Why promote Spong? Because he makes us think

Published March 1, 2002

I would like to answer the question, “Why promote Bishop Spong?” asked by Richard Harstone (January Letters.)

One has to wonder whether Mr. Harstone has ever read anything by Bishop Spong or attended any of the lectures he has given in Canada – usually, unfortunately, under the auspices of the United Church.

A couple of facts must be noted:

Bishop Spong is a bishop in the Anglican Communion and has lectured to massive audiences in England, Australia, Canada and the United States. His home church, the ECUSA, has not seen fit to discipline him in any way because of his teachings.

Bishop Spong is a lecturer at Harvard University – a university not noted for taking “kooks” as members of faculty.

Bishop Spong is passionately in love with the Anglican church – indeed it is this passion that drives him to speak a gospel in tune with the best of Christian scholarship and to speak that gospel in language and thought forms which 21st century Christians can believe in. He has the courage to believe that Anglicans are intelligent and do not leave their brains in a basket by the door when they enter a church.
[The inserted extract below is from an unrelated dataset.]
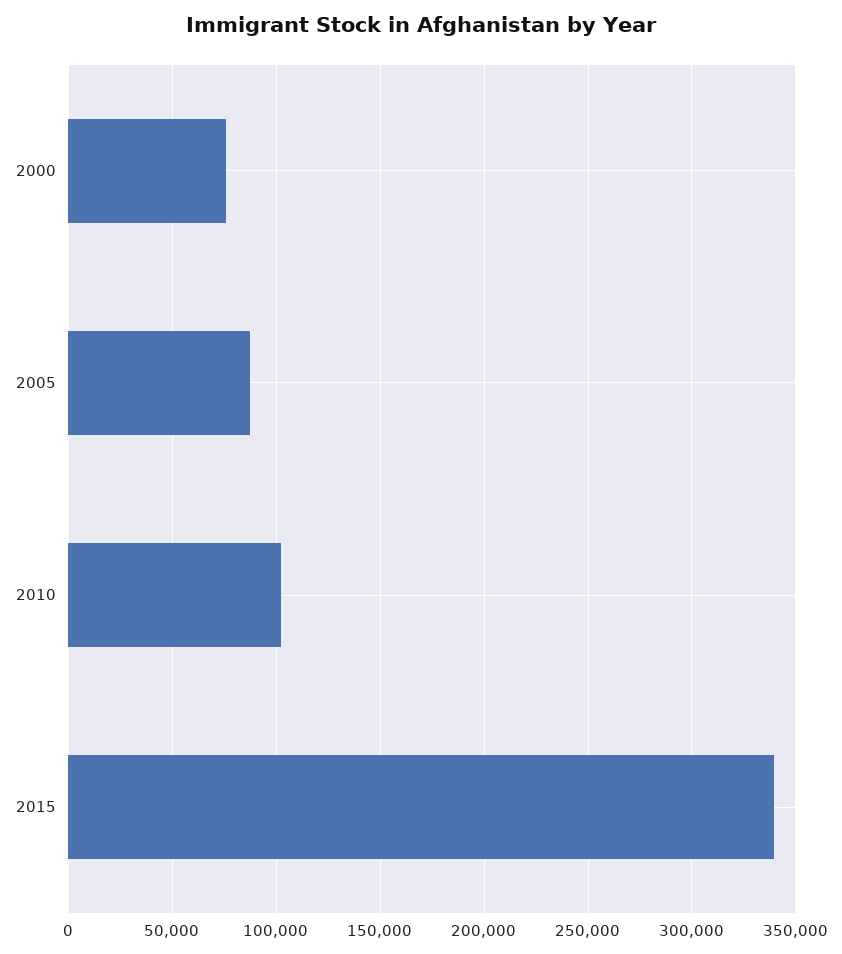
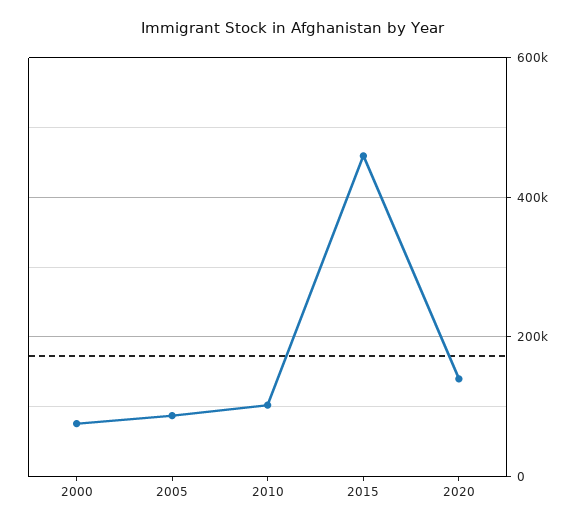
2015: 340000 -> 460000
2020: none -> 140000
It is precisely his love for his Lord and his church that drives him to make the gospel of love central to Christian teaching, and in so doing risk the disapproval of those who are comfortable with 16th century thought forms and cosmology.
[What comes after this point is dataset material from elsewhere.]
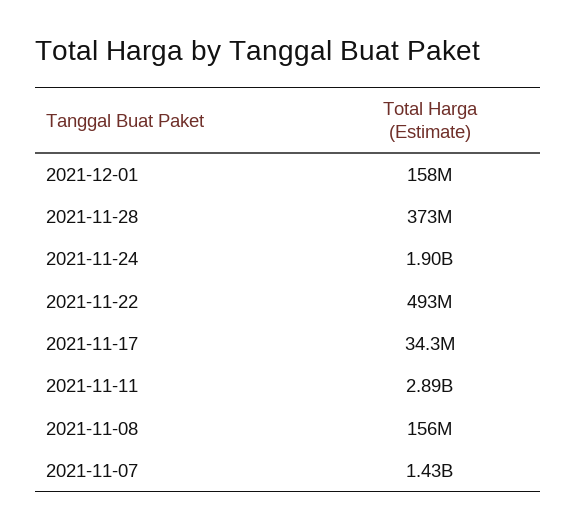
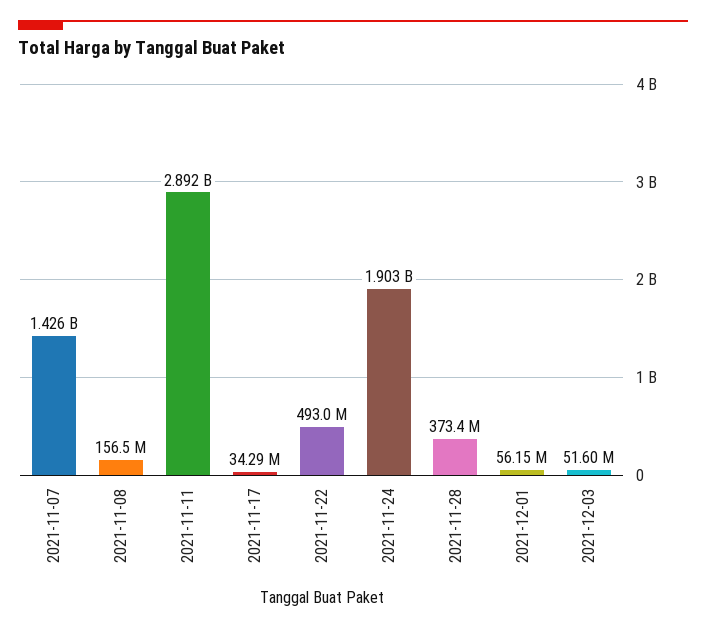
2021-12-01: 158000000 -> 56150000
2021-12-03: none -> 51600000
Another item in the same Journal spoke of the “sea of grey” in a particular church – a sea all too obvious in most churches. Ought not that evidence alone be sufficient to prod all of us who love our church to push at the constricting walls which have brought us to that “sea of grey”, and seek ways of putting new wine in old wineskins? While I do not agree with all the bishop teaches, I admire his courage in striving to put Christ back into the church – a goal all too many Anglicans find frightening.

The answer to “Why promote Bishop Spong?” is “Because the Journal also has the courage to challenge the status quo when necessary” – see the editorial in the same issue. New ideas, change, progress – these ought to be the norm, not the exception in any living, dynamic organism.

Doug Woodhams

Cogmagun, N.S.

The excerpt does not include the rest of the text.